Poi, vi è una frase inquietante: «In merito al secondo punto» - cioè al ruolo che lei attribuisce alla CUF - «il contenuto e il metodo della sua lettera sembrano delegittimare l'operato della CUF». E qui la cosa diventa inquietante. «Infatti, le sue proposte di modifica tecnica delle decisioni assunte dalla CUF, già inserite nel decreto del 10 ottobre, che fanno specifico riferimento a categorie terapeutiche e singoli principi attivi, contrastano con il mandato della CUF, così come sancito dal decreto legislativo 30 giugno 1993, n. 266, all'articolo 7 e all'articolo 10 del decreto legislativo 24 dicembre 1993, n. 537». Credo che questa frase si commenti da sola: un ministro della Repubblica che fornisce indicazioni, sicuramente da tecnico, nel merito delle categorie terapeutiche che vanno riviste e dei singoli principi attivi.
Ma non solo.
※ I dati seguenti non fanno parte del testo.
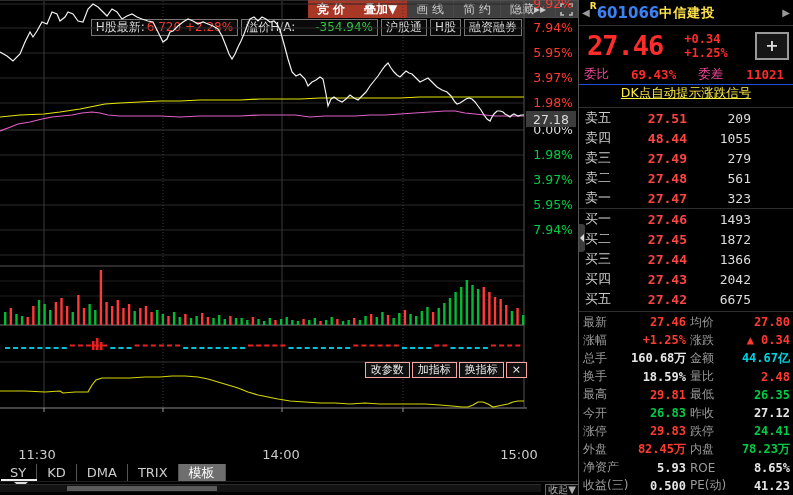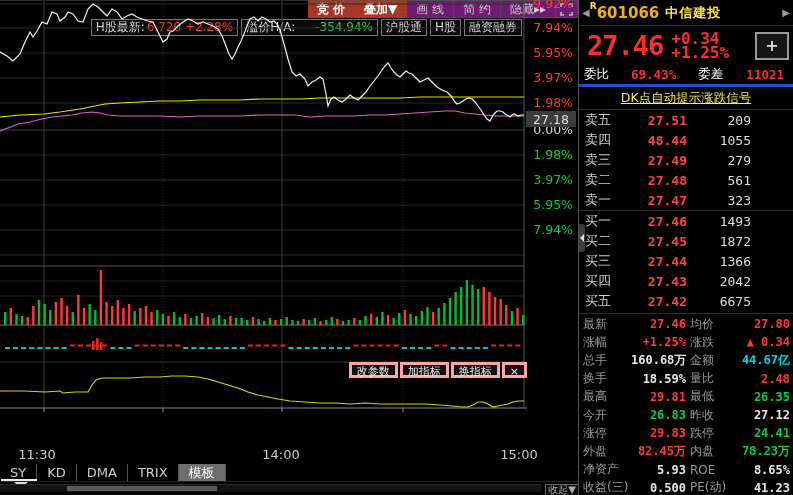--- a/index.html
+++ b/index.html
@@ -8,7 +8,7 @@
   
   .left{position:absolute;left:0;top:0;width:578px;height:386px;}
   .toolbar{position:absolute;top:0;left:0;right:0;height:18px;display:flex;justify-content:flex-end;align-items:stretch;}
-  .tb{display:flex;align-items:center;font-size:12px;padding:0 9px;color:#ccc;background:#701a75;
+  .tb{display:flex;align-items:center;font-size:12px;padding:0 9px;color:#ccc;background:#404040;
       border:1px solid #4a4a4a;border-left:none;white-space:nowrap;cursor:pointer;}
   .tb.hot{background:#a93726;border-color:#a93726;color:#fff;font-weight:bold;}
   .tb.icon-btn{padding:0 4px;}

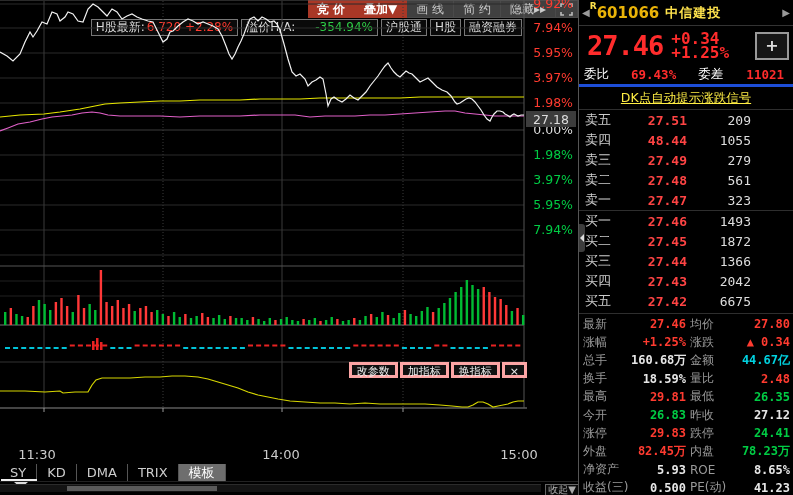--- a/index.html
+++ b/index.html
@@ -40,7 +40,7 @@
   .rp-header{height:25px;display:flex;align-items:center;border-bottom:1px solid #333;padding:0 3px;}
   .nav-arrow{color:#999;font-size:10px;cursor:pointer;}
   .r-marker{color:#ffe34d;font-size:9px;font-weight:bold;align-self:flex-start;line-height:12px;}
-  .stock-code{color:#eab308;font-size:15px;font-weight:bold;margin-right:6px;}
+  .stock-code{color:#3b82f6;font-size:15px;font-weight:bold;margin-right:0;}
   .stock-name{color:#ffe34d;font-size:13px;font-weight:bold;letter-spacing:1px;}
   .rp-header .nav-next{margin-left:auto;}
   .price-block{height:37px;display:flex;align-items:center;padding:1px 4px 0 8px;}

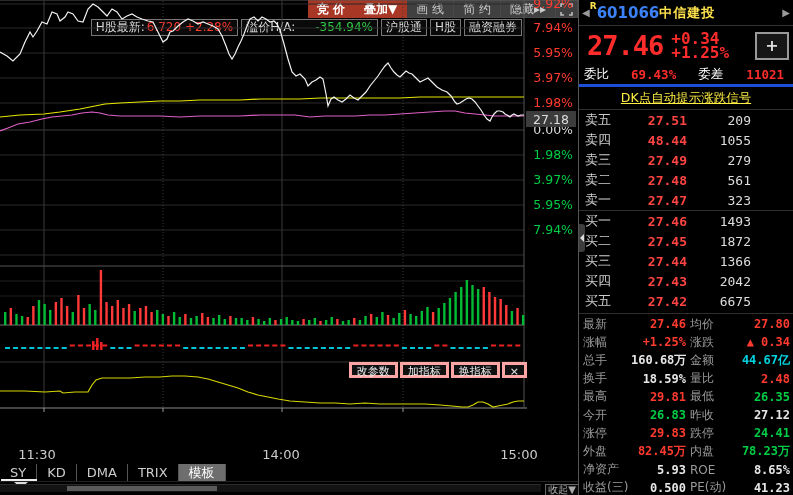--- a/index.html
+++ b/index.html
@@ -45,8 +45,8 @@
   .rp-header .nav-next{margin-left:auto;}
   .price-block{height:37px;display:flex;align-items:center;padding:1px 4px 0 8px;}
   .big-price{color:#ff2c2c;font-size:27px;font-weight:bold;font-family:"DejaVu Sans Mono",monospace;letter-spacing:-1px;}
-  .chg-col{margin-left:8px;display:flex;flex-direction:column;justify-content:space-between;
-           color:#ff2c2c;font-size:16px;font-weight:bold;line-height:14px;font-family:"DejaVu Sans Mono",monospace;}
+  .chg-col{margin-left:21px;display:flex;flex-direction:column;justify-content:space-between;
+           color:#ff2c2c;font-size:12px;font-weight:bold;line-height:14px;font-family:"DejaVu Sans Mono",monospace;}
   .plus-btn{margin-left:auto;width:30px;height:24px;border:2px solid #999;background:#161616;color:#ddd;
             font-size:16px;font-weight:bold;display:flex;align-items:center;justify-content:center;cursor:pointer;}
   .weibi-row{height:20px;display:flex;align-items:center;font-size:12.5px;padding:0 5px;}

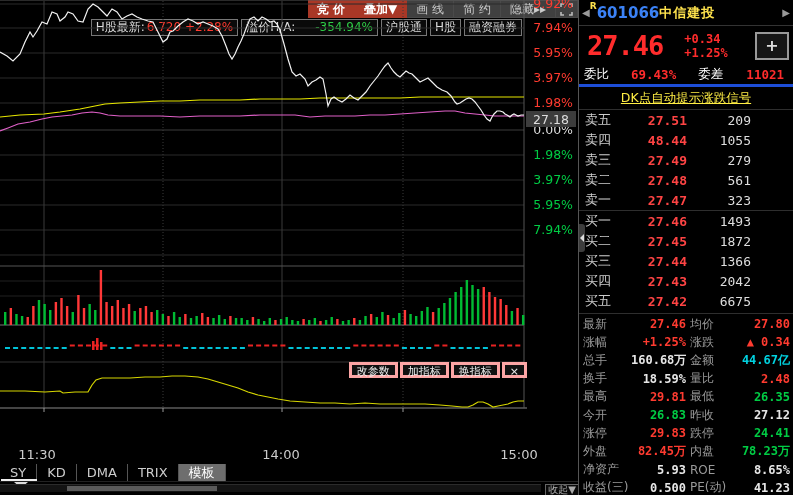--- a/index.html
+++ b/index.html
@@ -50,7 +50,7 @@
   .plus-btn{margin-left:auto;width:30px;height:24px;border:2px solid #999;background:#161616;color:#ddd;
             font-size:16px;font-weight:bold;display:flex;align-items:center;justify-content:center;cursor:pointer;}
   .weibi-row{height:20px;display:flex;align-items:center;font-size:12.5px;padding:0 5px;}
-  .weibi-row .lab{color:#ffffff;}
+  .weibi-row .lab{color:#ec4899;}
   .weibi-row .val{color:#ff2c2c;font-weight:bold;font-family:"DejaVu Sans Mono",monospace;}
   .dk-row{height:22px;display:flex;align-items:center;justify-content:center;border-top:3px solid #1d4ed8;
           border-bottom:1px solid #2e2e2e;}

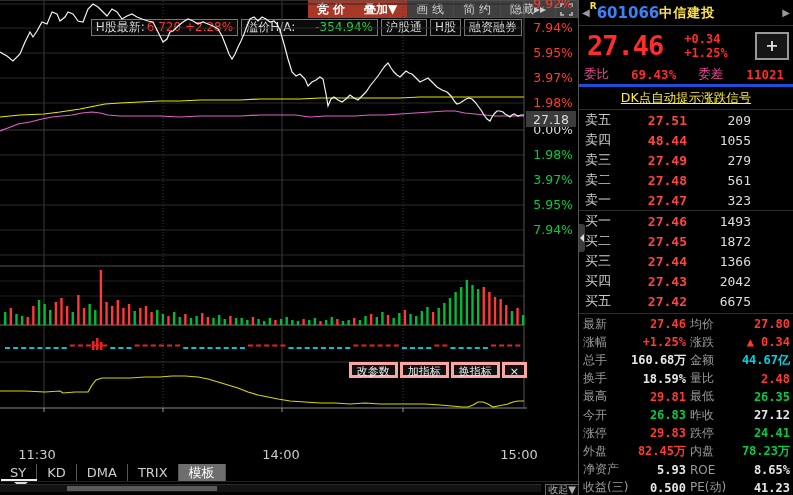--- a/index.html
+++ b/index.html
@@ -52,7 +52,7 @@
   .weibi-row{height:20px;display:flex;align-items:center;font-size:12.5px;padding:0 5px;}
   .weibi-row .lab{color:#ec4899;}
   .weibi-row .val{color:#ff2c2c;font-weight:bold;font-family:"DejaVu Sans Mono",monospace;}
-  .dk-row{height:22px;display:flex;align-items:center;justify-content:center;border-top:3px solid #1d4ed8;
+  .dk-row{height:22px;display:flex;justify-content:center;border-top:1px solid #1d4ed8;
           border-bottom:1px solid #2e2e2e;}
   .dk-link{color:#ffee44;font-size:12.5px;text-decoration:underline;cursor:pointer;white-space:nowrap;}
   .book{display:block;}

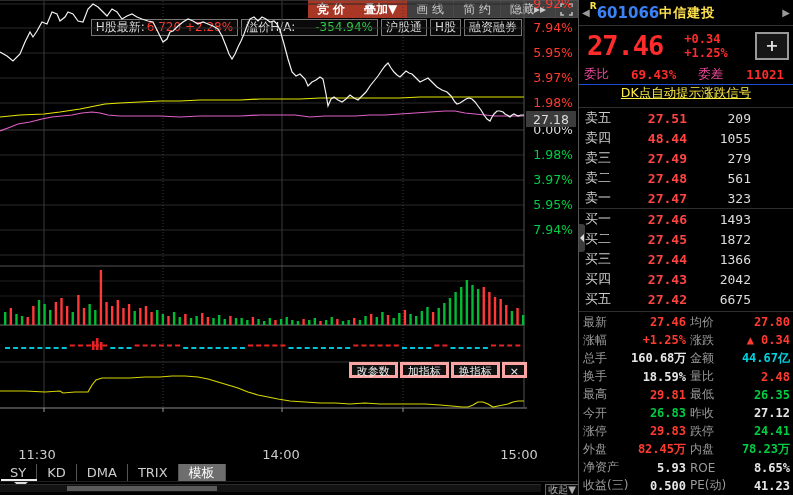--- a/index.html
+++ b/index.html
@@ -19,7 +19,7 @@
   .obox .val-green{color:#2ecc46;margin-left:20px;}
   #chart-svg{position:absolute;left:0;top:0;}
   .ind-btns{position:absolute;top:362px;left:0;width:527px;height:16px;display:flex;justify-content:flex-end;gap:2px;}
-  .ibtn{border:3px solid #fca5a5;background:#101010;color:#eee;font-size:11px;line-height:13px;
+  .ibtn{border:1px solid #fca5a5;background:#101010;color:#eee;font-size:11px;line-height:13px;
         padding:0 5px;cursor:pointer;white-space:nowrap;}
   .timeaxis{position:absolute;top:447px;left:0;width:578px;height:16px;font-size:13px;color:#ccc;}
   .tlabel{position:absolute;transform:translateX(-50%);top:0;}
L'operazione è ancora più precisa, perché all'articolo 4 del decreto-legge al nostro esame, questo Governo riesce a fare quello che neanche un governo bulgaro avrebbe fatto: riesce a mettere la tassa ai medici di famiglia, perché dice: quando le regioni avranno sforato - cioè subito -, il disavanzo verrà coperto con «misure di compartecipazione alla spesa sanitaria, ivi inclusa l'introduzione di forme di corresponsabilizzazione dei principali soggetti che concorrono alla determinazione della spesa».
Poiché chi concorre alla determinazione della spesa non è né chi produce, ossia l'azienda - non è la Farmindustria - né il farmacista, il quale non può esimersi dall'obbligo di dare il medicinale a chi presenta la ricetta, ovviamente, gli unici penalizzati saranno il medico di famiglia e lo specialista.
PRESIDENTE. Onorevole Fioroni, i trenta minuti a sua disposizione, ora, sono veramente conclusi.
GIUSEPPE FIORONI. Le chiedo ancora qualche secondo e concludo.
I medici di famiglia, in questa vicenda, saranno ulteriormente penalizzati e lo sarà anche il sistema distributivo farmaceutico che viene, sostanzialmente, smantellato aprendo la strada ad accordi di catena. Vi sarà inoltre l'introduzione del superticket. Quando si parla, infatti, di categorie omogenee ci si riferisce all'omogeneità per patologia; ai malati ipertesi, quindi, diremo di non prendere più il beta-bloccante o il calcioantagonista ma il diuretico e ai malati diabetici diremo di prendere l'insulina che costa meno (quella più cara dovrà pagarla lo stesso utente).
Ritengo che con questo decreto-legge siamo entrati, veramente, nei processi di globalizzazione. Anche per quanto riguarda la sanità, realizzaremo solo quella che ci darà business; tutto il resto sarà ritenuto inutile, dannoso e pesante. Peccato che un Governo che è riuscito a dare certezze a chi ha fatto falso in bilancio, a chi ha frodato, portato capitali all'estero, ai mafiosi che usciranno grazie alla legge sulle rogatorie, le uniche incertezze le darà ai malati italiani. È proprio vero - come si diceva una volta - che la destra ha bisogno di avere un nemico per galvanizzarsi e andare avanti. Questa volta, però, credo sia veramente eccessivo ritenere nemici di questo Governo gli italiani, quella parte d'italiani più bisognosa, ossia i malati.
PRESIDENTE. Non vi sono altri iscritti a parlare e pertanto dichiaro chiusa la discussione sulle linee generali.